Francia vs Usa. In tribunale (per ora)

Di Arrigoni Gianluca
16 Ottobre 2003
“Rappresaglie giudiziarie fra francesi e americani”

Mercoledì 8 ottobre il settimanale francese Le Canard enchainé ha rivelato che gli Stati Uniti hanno chiesto alla Francia l’estradizione dell’ex presidente della banca francese Crédit Lyonnais, Jean-Yves Haberer, del direttore generale della stessa banca, François Gille, di Jean-François Hénin, direttore di Altus Finance, filiale del Crédit Lyonnais, e di Emmanuel Cueff, segretario generale di Artémis, la holding di François Pinault, una delle personalità dell’economia francese e titolare del gruppo PinaultPrintempsRedoute. Il procuratore generale della California, Debra Yang, accusa i quattro di aver partecipato tra il 1991 e il 1993 all’acquisto, illegale per una banca, di una compagnia di assicurazioni, la Executive Life. Le quattro persone indagate dalla giustizia americana non erano comprese nell’accordo, non ancora firmato dalle parti, in seguito al quale il governo francese e il Crédit Lyonnais avevano accettato di dichiararsi colpevoli e di pagare un’ammenda di 580 milioni di euro mettendo un termine alla parte penale del dossier. Quasi in risposta all’iniziativa della giustizia americana i magistrati francesi sembrano mirare al vicepresidente degli Stati Uniti, Dick Cheney. I fatti risalgono al 1995, quando in Nigeria viene deciso di avviare a Bonny Island un progetto per costruire una unità di liquefazione di gas.

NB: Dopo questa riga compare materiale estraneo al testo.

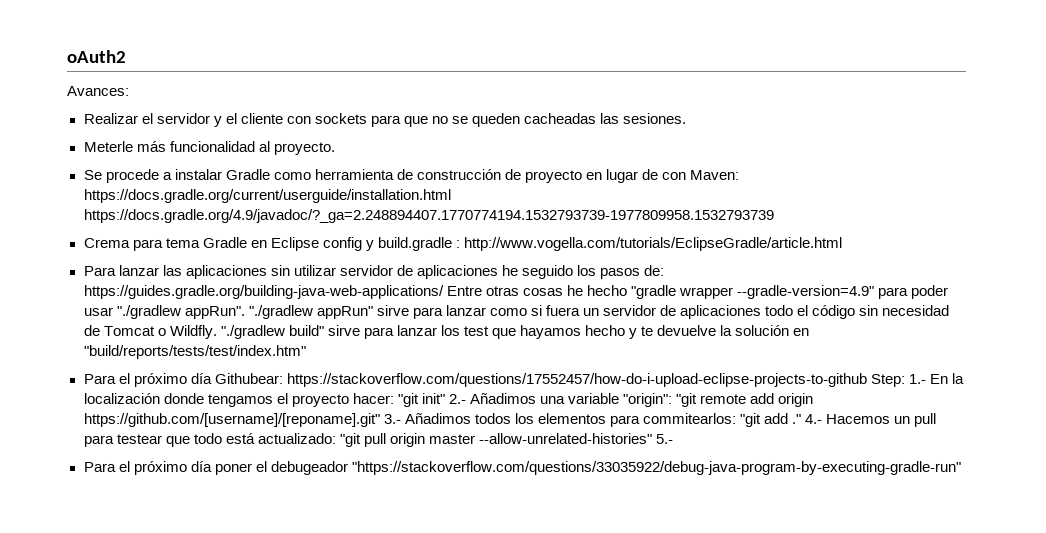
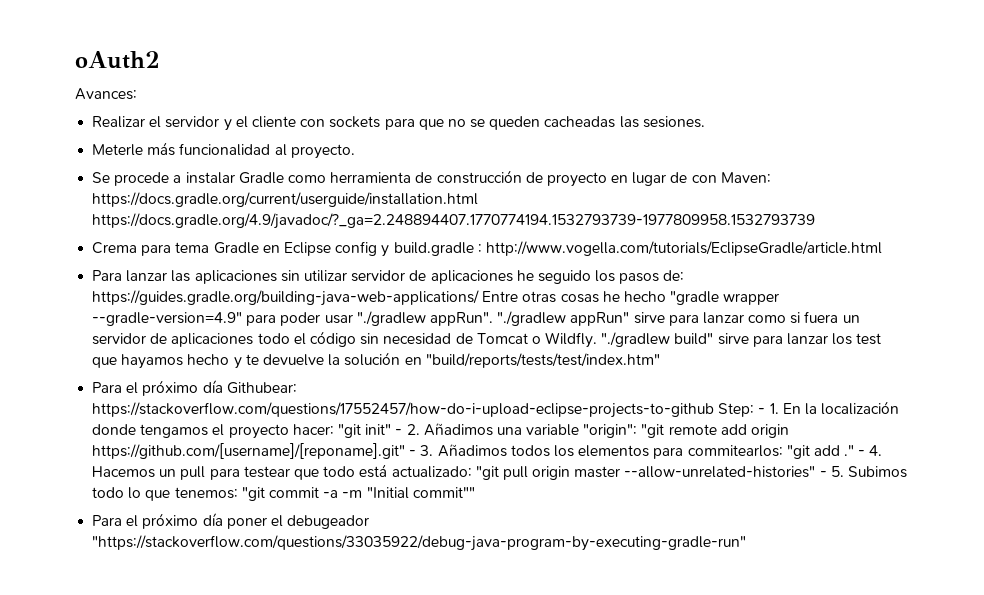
- Para el próximo día Githubear: https://stackoverflow.com/questions/17552457/how-do-i-upload-eclipse-projects-to-github Step: 1.- En la localización donde tengamos el proyecto hacer: "git init" 2.- Añadimos una variable "origin": "git remote add origin https://github.com/[username]/[reponame].git" 3.- Añadimos todos los elementos para commitearlos: "git add ."
+ Para el próximo día Githubear: https://stackoverflow.com/questions/17552457/how-do-i-upload-eclipse-projects-to-github Step: - 1. En la localización donde tengamos el proyecto hacer: "git init" - 2. Añadimos una variable "origin": "git remote add origin https://github.com/[username]/[reponame].git" - 3. Añadimos todos los elementos para commitearlos: "git add ."
- 4.- Hacemos un pull para testear que todo está actualizado: "git pull origin master --allow-unrelated-histories" 5.-
+ - 4. Hacemos un pull para testear que todo está actualizado: "git pull origin master --allow-unrelated-histories" - 5. Subimos todo lo que tenemos: "git commit -a -m "Initial commit""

La sua realizzazione viene affidata alla Tskj (una joint-venture alla quale partecipano tra gli altri l’americana Kellog Brown and Root, filiale di Halliburton all’epoca presieduta dall’attuale vicepresidente degli Stati Uniti Dick Cheney) e la francese Technip, il cui direttore all’epoca dei fatti, il francese Georges Krammer, rivelando l’esistenza di fondi neri, è all’origine dell’inchiesta della magistratura francese. Anche il filogovernativo quotidiano francese Le Figaro sospetta una ritorsione.